• Data
○ ○ ○ ○

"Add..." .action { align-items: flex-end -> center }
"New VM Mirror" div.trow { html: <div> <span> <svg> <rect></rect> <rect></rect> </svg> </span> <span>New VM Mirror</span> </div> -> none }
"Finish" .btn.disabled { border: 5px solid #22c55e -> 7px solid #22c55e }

○ ○ ○ ○

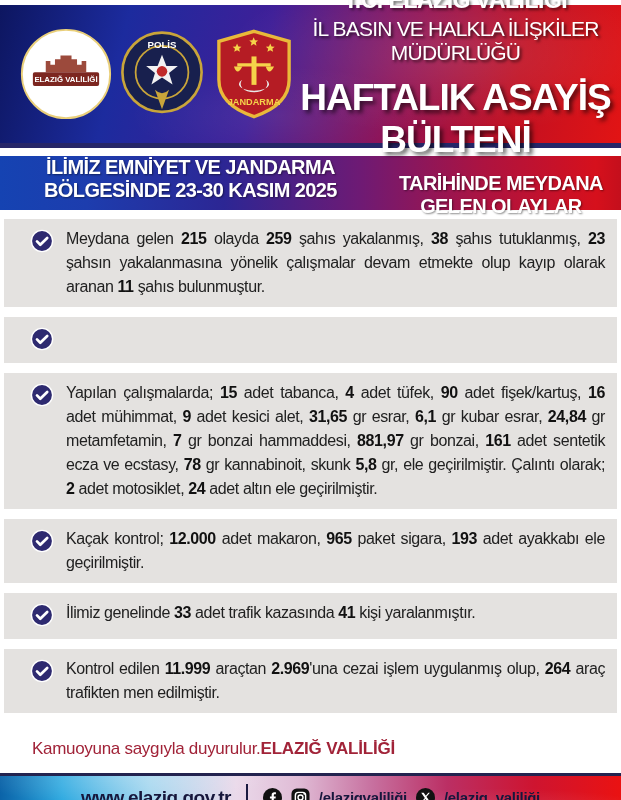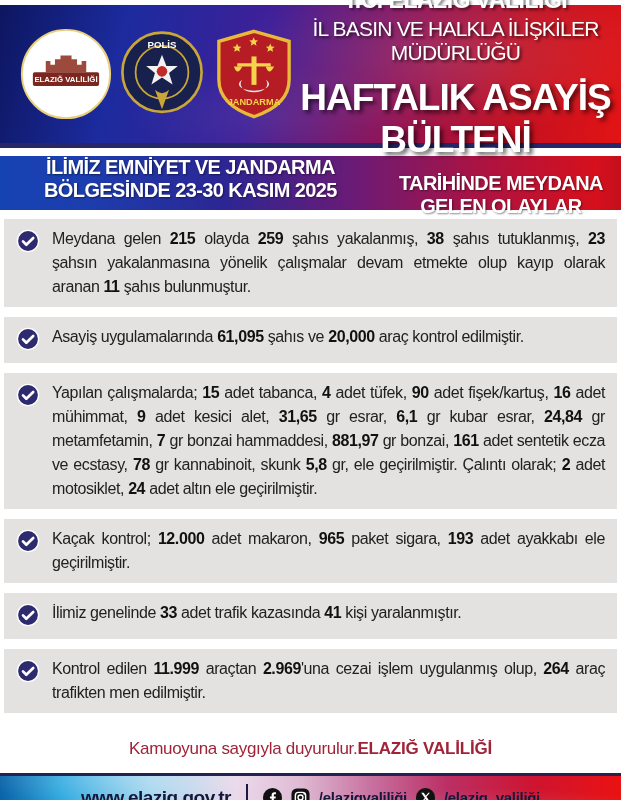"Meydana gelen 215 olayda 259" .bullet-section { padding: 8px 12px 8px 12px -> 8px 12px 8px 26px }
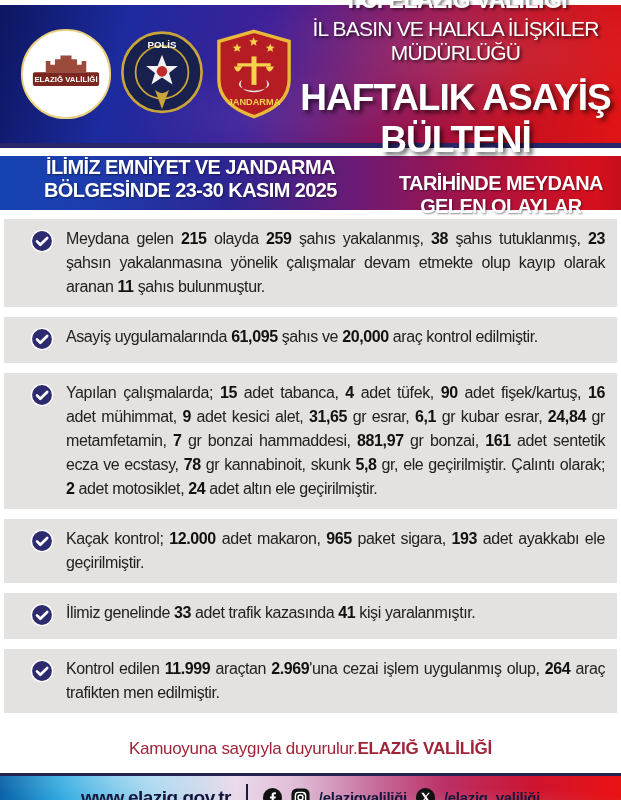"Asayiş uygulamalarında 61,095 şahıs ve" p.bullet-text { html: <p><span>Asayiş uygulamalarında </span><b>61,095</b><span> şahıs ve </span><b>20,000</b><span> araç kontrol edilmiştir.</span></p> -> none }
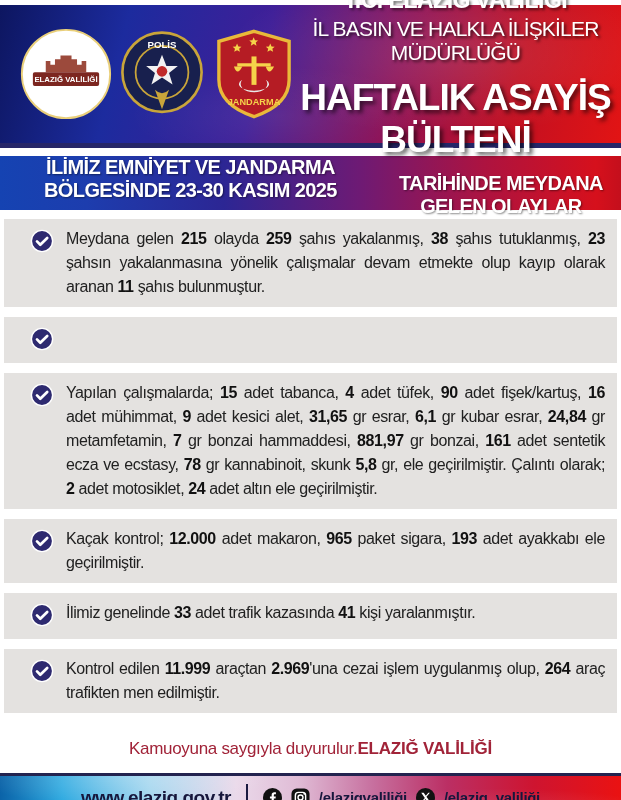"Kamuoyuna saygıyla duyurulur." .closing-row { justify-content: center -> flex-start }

○ ○ ○ ○

• Your goal
Output the lines of the records above exactly as they appear, from the line containing "html: <div> <span>" through the line containing "border: 5px solid".

• Response to this exercise
"New VM Mirror" div.trow { html: <div> <span> <svg> <rect></rect> <rect></rect> </svg> </span> <span>New VM Mirror</span> </div> -> none }
"Finish" .btn.disabled { border: 5px solid #22c55e -> 7px solid #22c55e }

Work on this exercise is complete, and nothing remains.